--- Aim of the task ---
Make an exact transcript of the lines in the data below, starting with the one containing "balance: 2607.68 -> 2930.16" and going on through the one containing "total: 573.79 -> 707.00", with both included and the pictures left out.

----------------------------------------

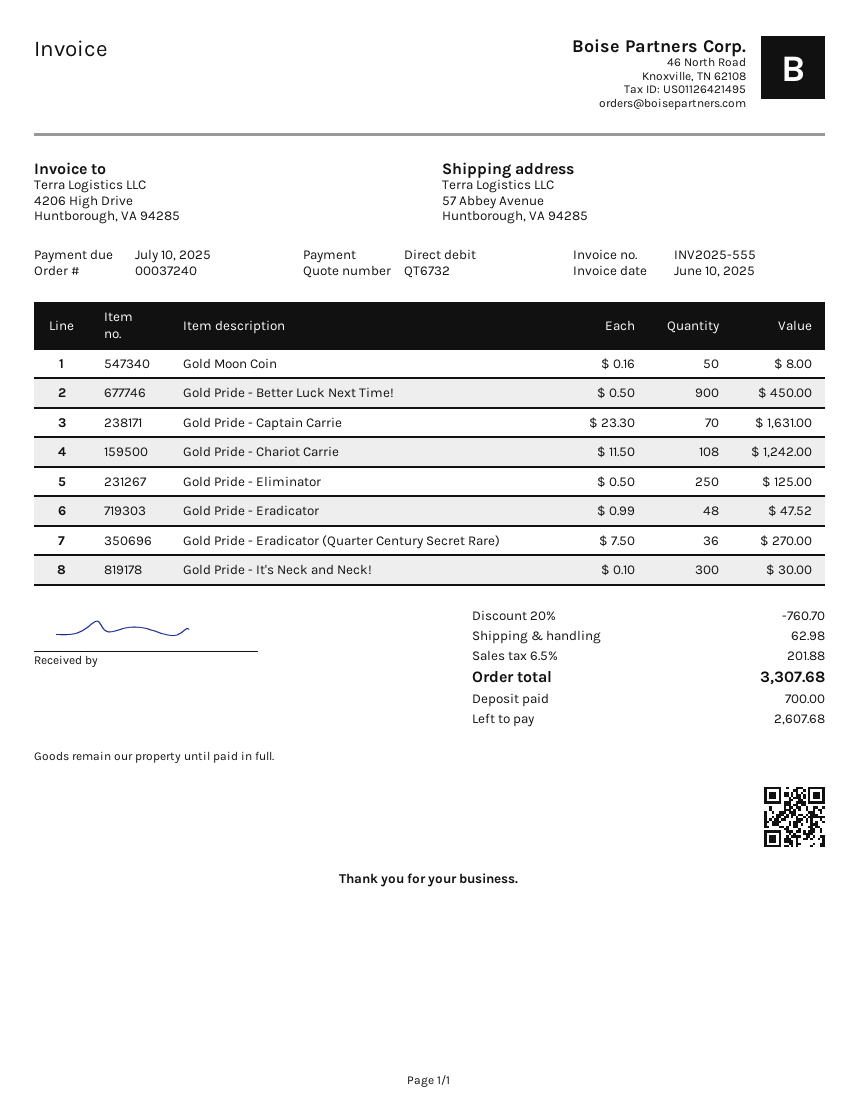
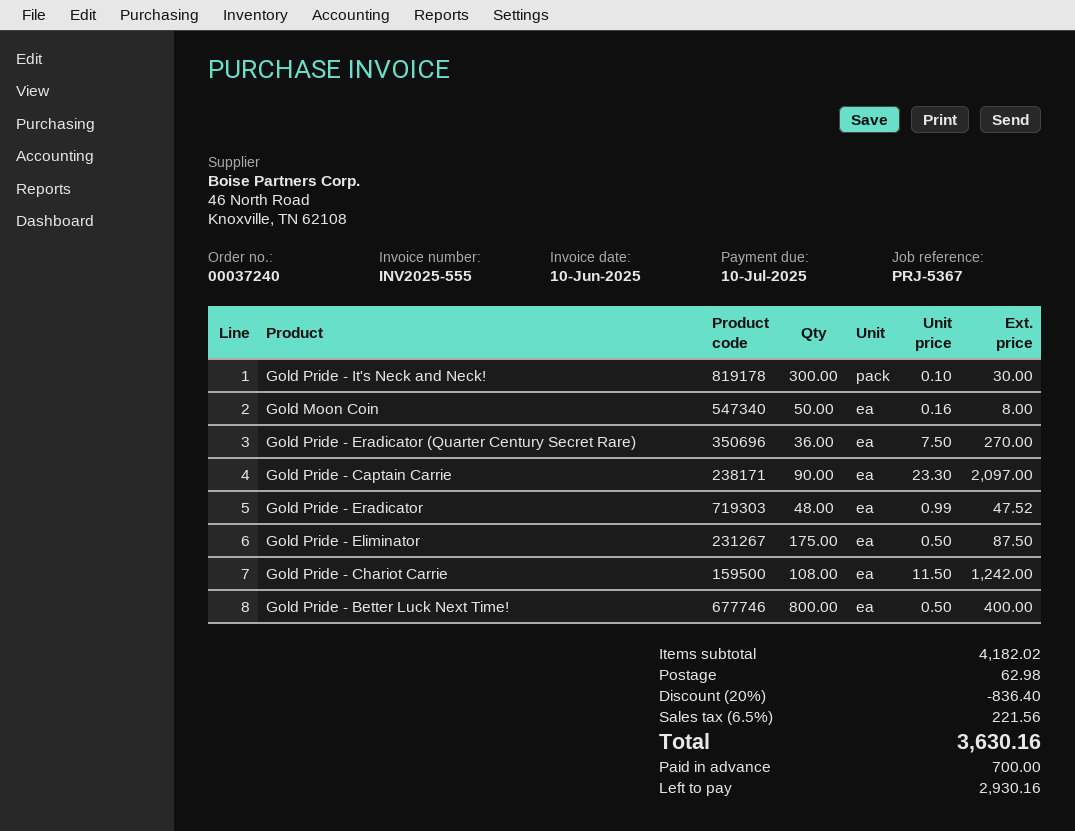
Gold Pride - Better Luck Next Time!: 900 x 0.50 = 450.00 -> 800 x 0.50 = 400.00
Gold Pride - Captain Carrie: 70 x 23.30 = 1631.00 -> 90 x 23.30 = 2097.00
Gold Pride - Eliminator: 250 x 0.50 = 125.00 -> 175 x 0.50 = 87.50
discount: 20% = 760.70 -> 20% = 836.40
tax: 6.5% = 201.88 -> 6.5% = 221.56
total: 3307.68 -> 3630.16
balance: 2607.68 -> 2930.16

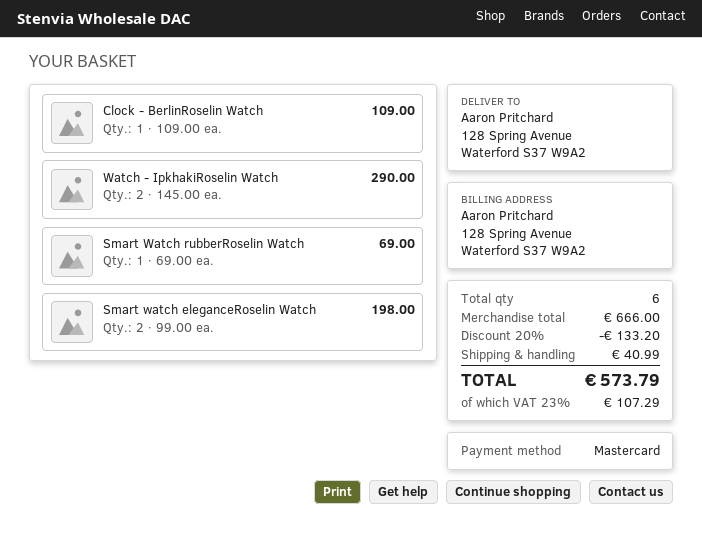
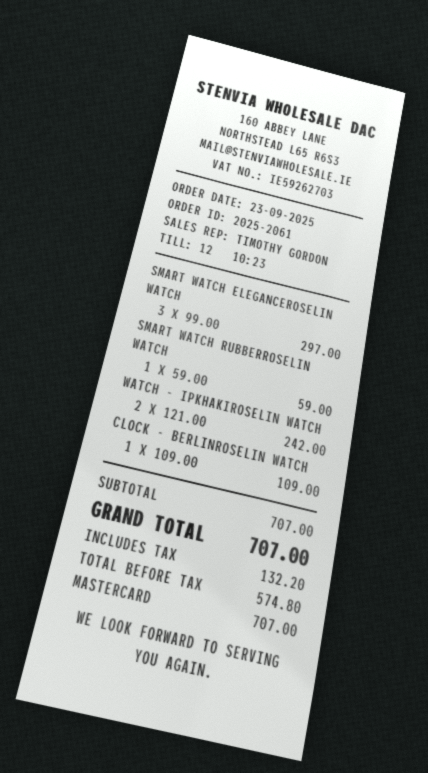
Watch - IpkhakiRoselin Watch: 2 x 145.00 = 290.00 -> 2 x 121.00 = 242.00
Smart Watch rubberRoselin Watch: 1 x 69.00 = 69.00 -> 1 x 59.00 = 59.00
Smart watch eleganceRoselin Watch: 2 x 99.00 = 198.00 -> 3 x 99.00 = 297.00
subtotal: 666.00 -> 707.00
discount: 20% = 133.20 -> none
shipping: 40.99 -> none
tax: 107.29 -> 132.20
total: 573.79 -> 707.00

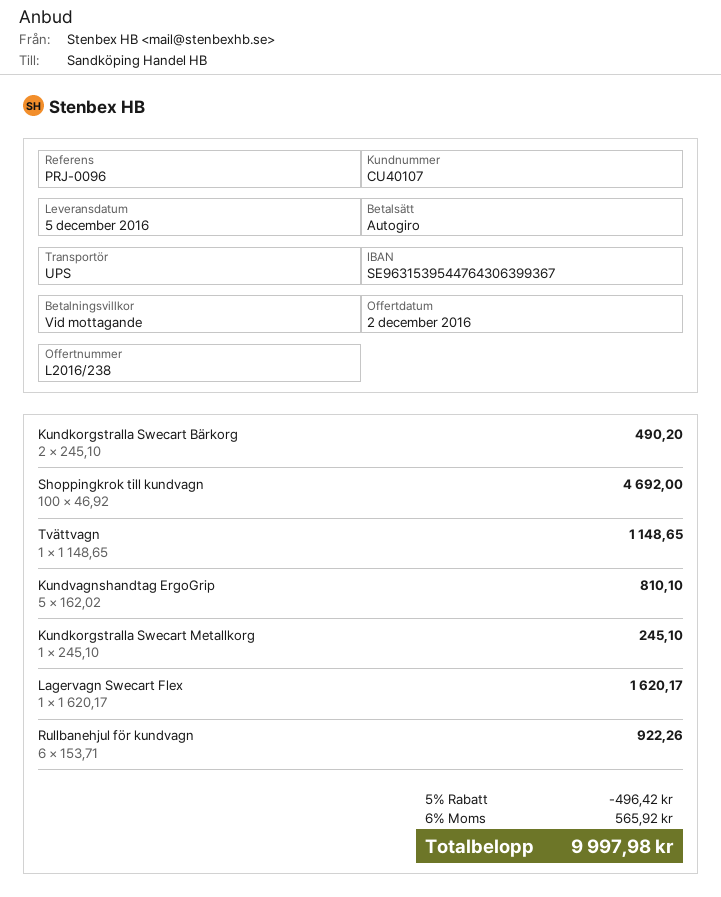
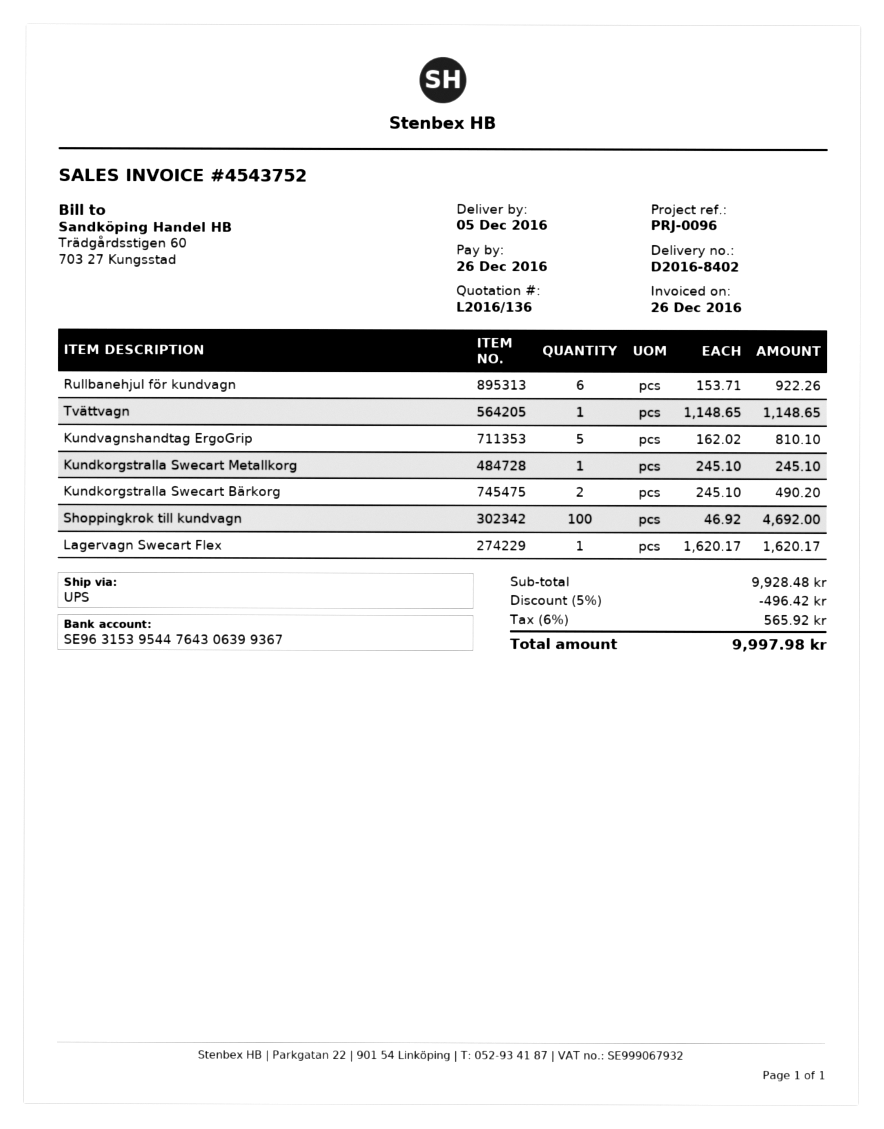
quote number: L2016/238 -> L2016/136

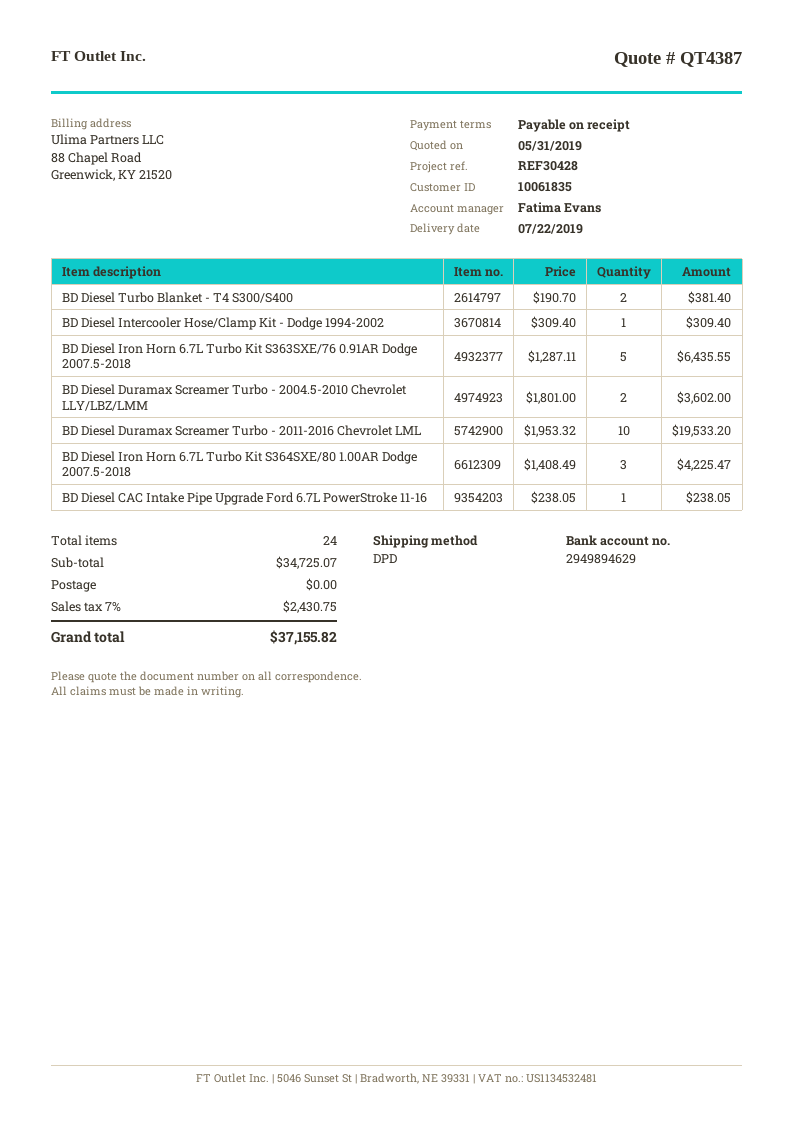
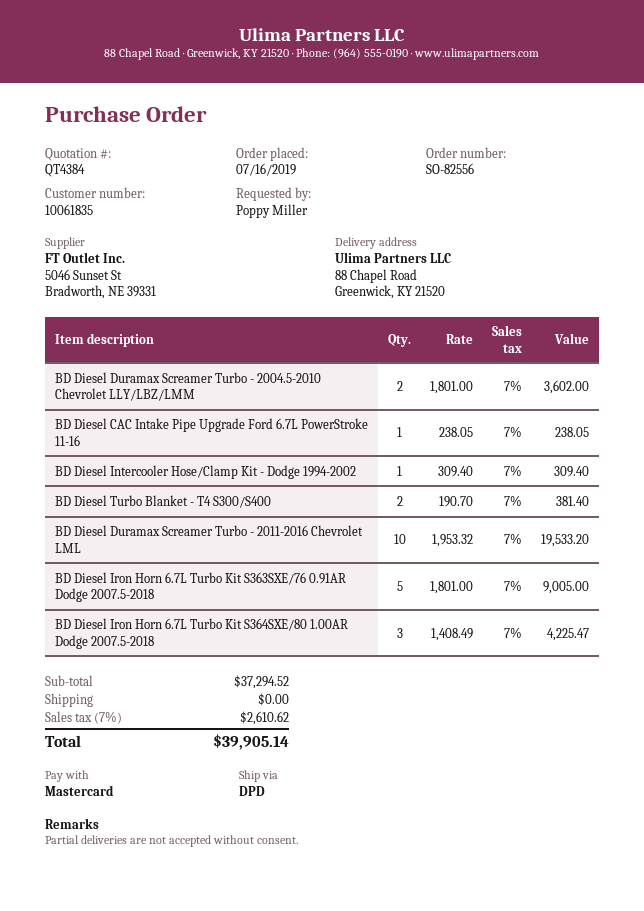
quote number: QT4387 -> QT4384
BD Diesel Iron Horn 6.7L Turbo Kit S363SXE/76 0.91AR Dodge 2007.5-2018: 5 x 1287.11 = 6435.55 -> 5 x 1801.00 = 9005.00
subtotal: 34725.07 -> 37294.52
tax: 7% = 2430.75 -> 7% = 2610.62
total: 37155.82 -> 39905.14

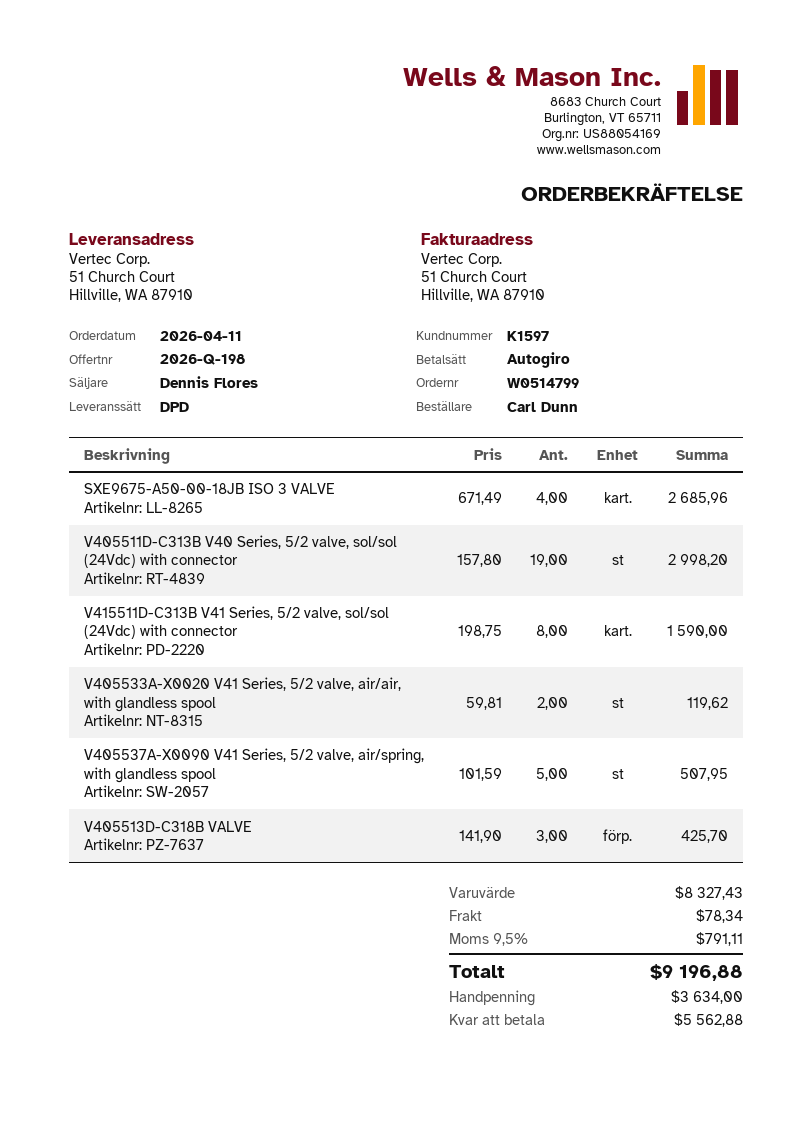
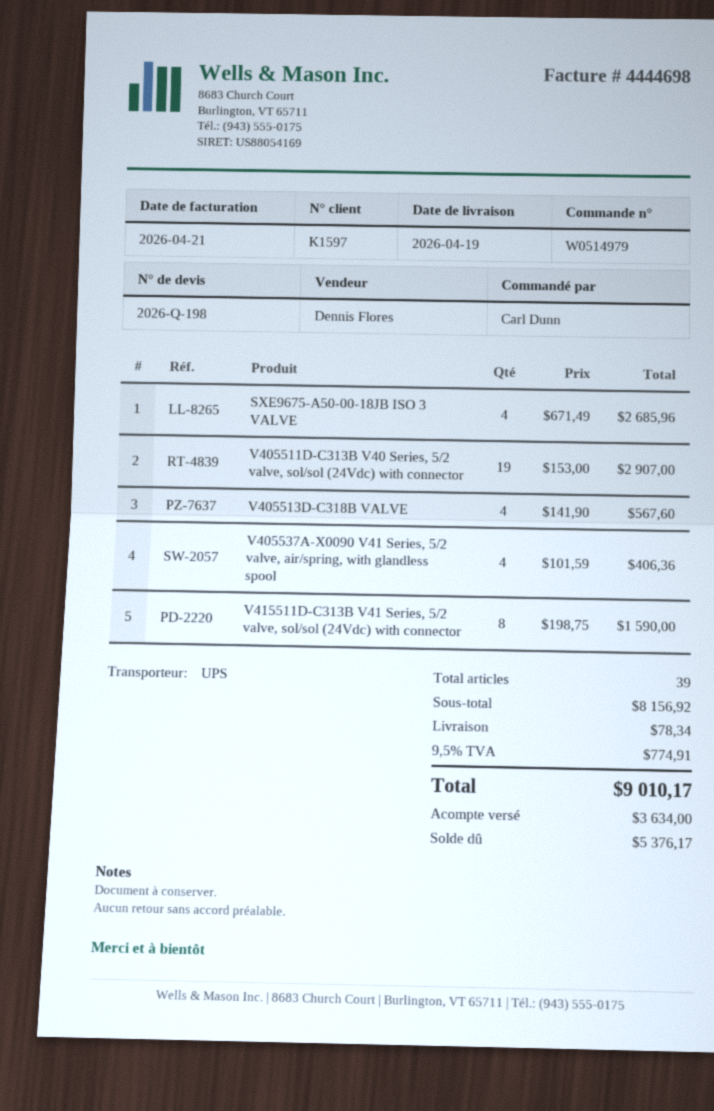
order number: W0514799 -> W0514979
shipping method: DPD -> UPS
V405511D-C313B V40 Series, 5/2 valve, sol/sol (24Vdc) with connector: 19 x 157.80 = 2998.20 -> 19 x 153.00 = 2907.00
V405533A-X0020 V41 Series, 5/2 valve, air/air, with glandless spool: 2 x 59.81 = 119.62 -> none
V405537A-X0090 V41 Series, 5/2 valve, air/spring, with glandless spool: 5 x 101.59 = 507.95 -> 4 x 101.59 = 406.36
V405513D-C318B VALVE: 3 x 141.90 = 425.70 -> 4 x 141.90 = 567.60
subtotal: 8327.43 -> 8156.92
tax: 9.5% = 791.11 -> 9.5% = 774.91
total: 9196.88 -> 9010.17
balance: 5562.88 -> 5376.17

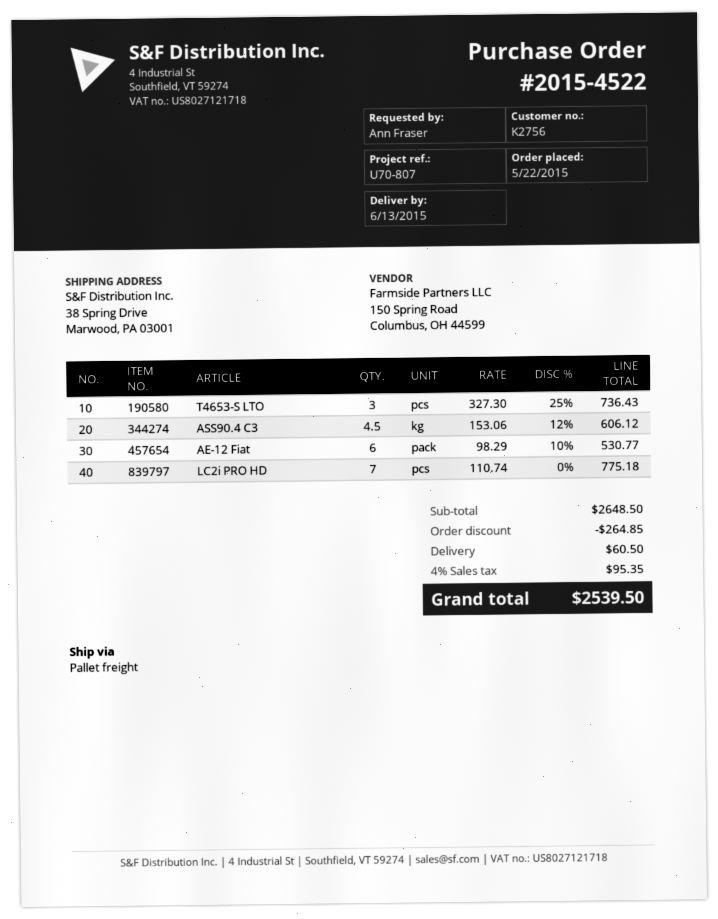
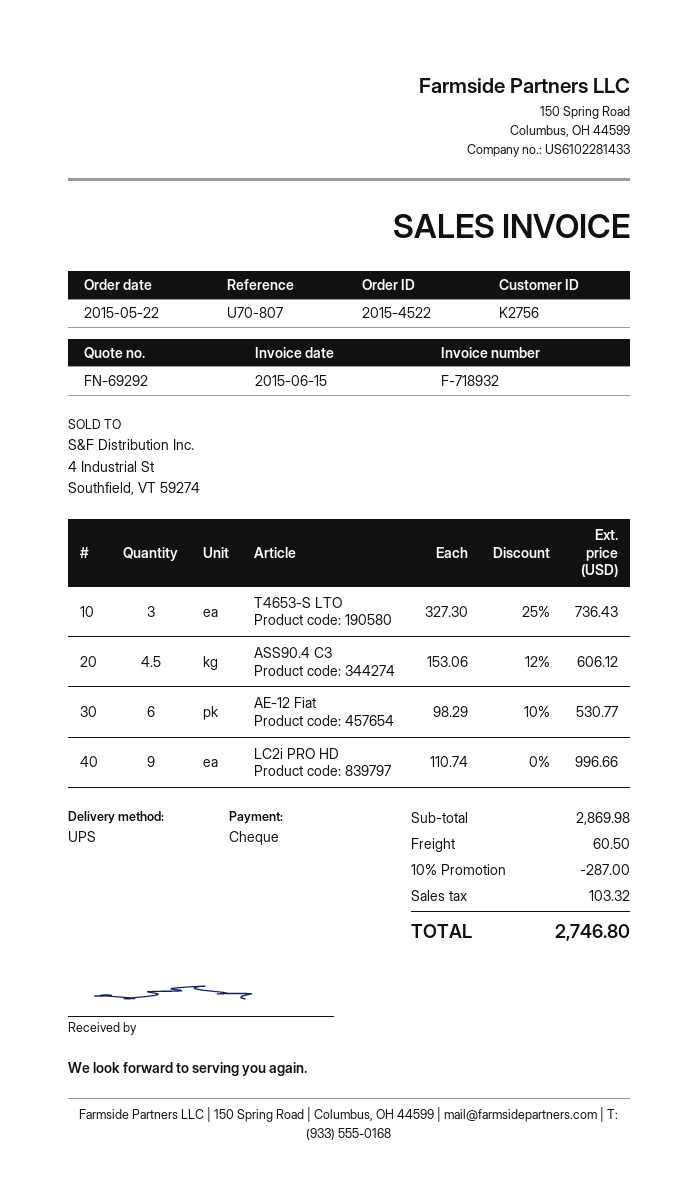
shipping method: pallet freight -> UPS
LC2i PRO HD: 7 x 110.74 = 775.18 -> 9 x 110.74 = 996.66
subtotal: 2648.50 -> 2869.98
discount: 264.85 -> 287.00
tax: 95.35 -> 103.32
total: 2539.50 -> 2746.80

----------------------------------------

--- Reply ---
balance: 2607.68 -> 2930.16

Watch - IpkhakiRoselin Watch: 2 x 145.00 = 290.00 -> 2 x 121.00 = 242.00
Smart Watch rubberRoselin Watch: 1 x 69.00 = 69.00 -> 1 x 59.00 = 59.00
Smart watch eleganceRoselin Watch: 2 x 99.00 = 198.00 -> 3 x 99.00 = 297.00
subtotal: 666.00 -> 707.00
discount: 20% = 133.20 -> none
shipping: 40.99 -> none
tax: 107.29 -> 132.20
total: 573.79 -> 707.00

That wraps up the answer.